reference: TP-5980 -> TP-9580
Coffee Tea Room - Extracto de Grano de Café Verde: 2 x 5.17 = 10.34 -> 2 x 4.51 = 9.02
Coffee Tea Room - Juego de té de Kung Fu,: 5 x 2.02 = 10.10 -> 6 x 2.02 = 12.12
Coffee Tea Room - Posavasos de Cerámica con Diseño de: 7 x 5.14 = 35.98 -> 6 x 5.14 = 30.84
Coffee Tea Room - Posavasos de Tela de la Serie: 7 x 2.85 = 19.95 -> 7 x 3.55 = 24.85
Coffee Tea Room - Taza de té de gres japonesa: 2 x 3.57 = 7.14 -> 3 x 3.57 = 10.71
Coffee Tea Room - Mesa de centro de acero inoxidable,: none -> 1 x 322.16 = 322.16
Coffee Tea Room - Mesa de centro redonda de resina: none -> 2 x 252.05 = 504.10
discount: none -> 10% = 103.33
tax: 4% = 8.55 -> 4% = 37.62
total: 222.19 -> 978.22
-------
** Work to complete **
The result is a copy of every line above where the word "Room" shows up.

** Exercise response **
Coffee Tea Room - Extracto de Grano de Café Verde: 2 x 5.17 = 10.34 -> 2 x 4.51 = 9.02
Coffee Tea Room - Juego de té de Kung Fu,: 5 x 2.02 = 10.10 -> 6 x 2.02 = 12.12
Coffee Tea Room - Posavasos de Cerámica con Diseño de: 7 x 5.14 = 35.98 -> 6 x 5.14 = 30.84
Coffee Tea Room - Posavasos de Tela de la Serie: 7 x 2.85 = 19.95 -> 7 x 3.55 = 24.85
Coffee Tea Room - Taza de té de gres japonesa: 2 x 3.57 = 7.14 -> 3 x 3.57 = 10.71
Coffee Tea Room - Mesa de centro de acero inoxidable,: none -> 1 x 322.16 = 322.16
Coffee Tea Room - Mesa de centro redonda de resina: none -> 2 x 252.05 = 504.10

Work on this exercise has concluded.